=== What is needed ===
Look through the records below and state how many lines carry the string "windows", adding nothing.
[Given data]
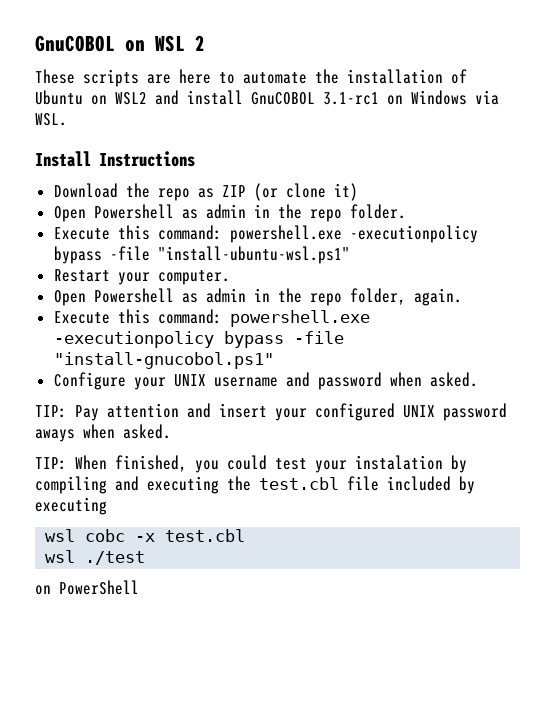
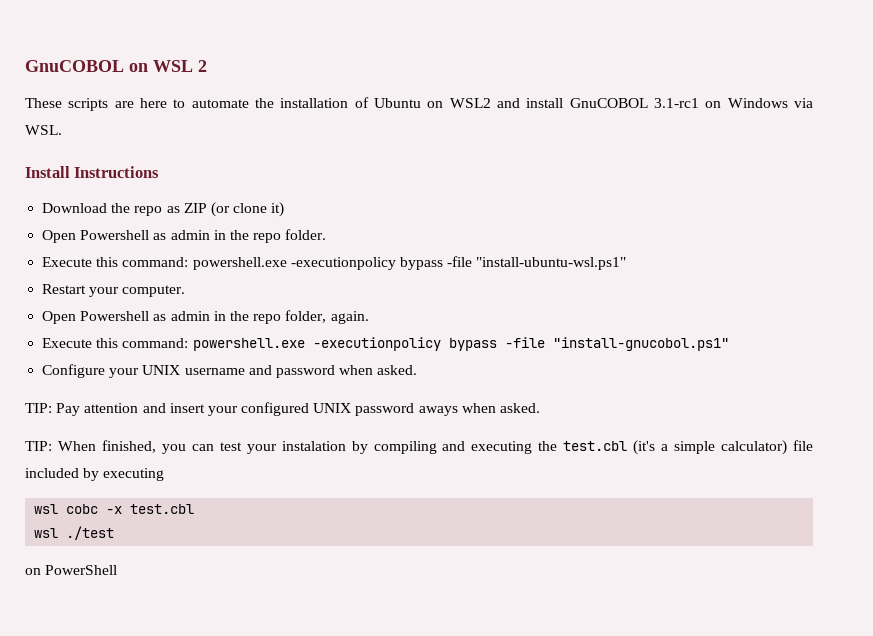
[227,455,267,470] could -> [191,444,214,451] can
(339, 483) none -> [633,440,788,455] (it's a simple calculator)

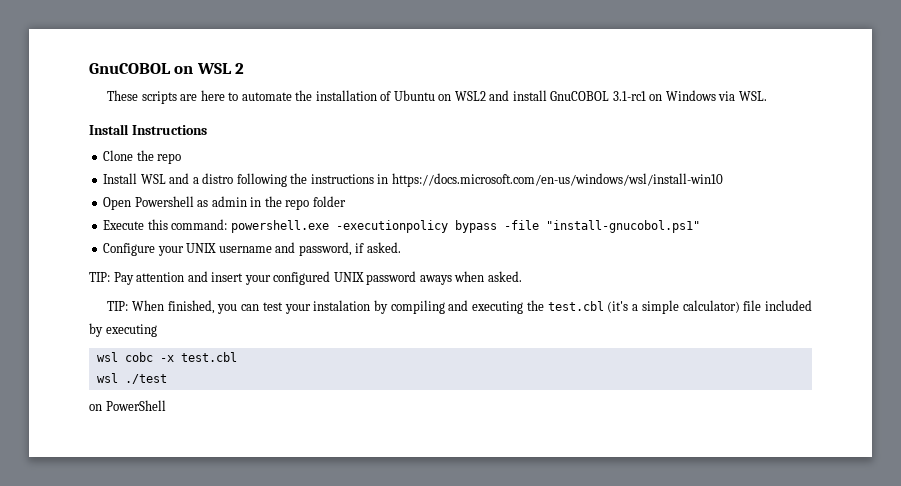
[42,202,285,217] [42,229,327,243] [42,256,627,270] [42,284,186,297] [42,310,369,324] Download the repo as ZIP (or clone it) // Open Powershell as admin in the repo folder. // Execute this command: powershell.exe -executionpolicy bypass -file "install-ubuntu-wsl.ps1" // Restart your computer. // Open Powershell as admin in the repo folder, again. -> [103,150,182,164] [103,173,723,187] [103,196,346,210] Clone the repo // Install WSL and a distro following the instructions in https://docs.microsoft.com/en-us/windows/wsl/install-win10 // Open Powershell as admin in the repo folder
[275,365,374,378] password when -> [298,242,365,256] password, if

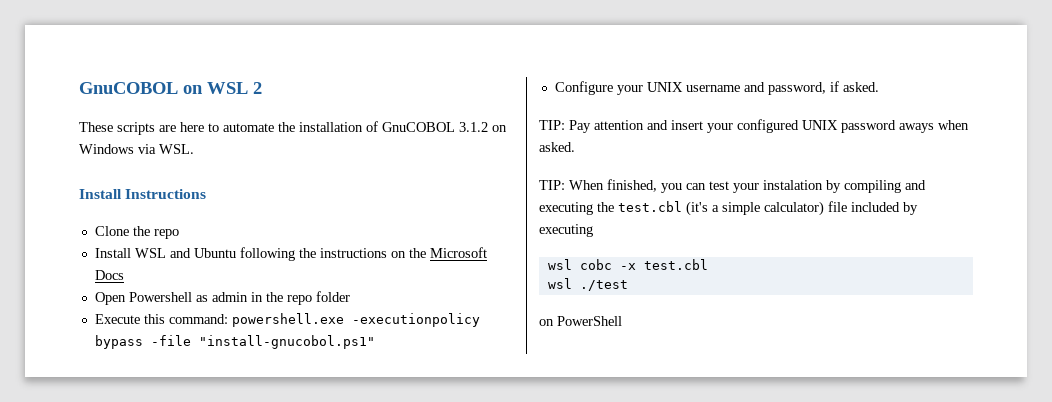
[393,90,646,101] Ubuntu on WSL2 and install GnuCOBOL 3.1-rc1 -> [382,122,488,132] GnuCOBOL 3.1.2
[192,173,234,184] a distro -> [193,248,236,258] Ubuntu
[377,173,723,187] in https://docs.microsoft.com/en-us/windows/wsl/install-win10 -> [390,247,487,258] [94,270,124,280] on the Microsoft Docs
[/Given data]
=== Solution to the problem ===
2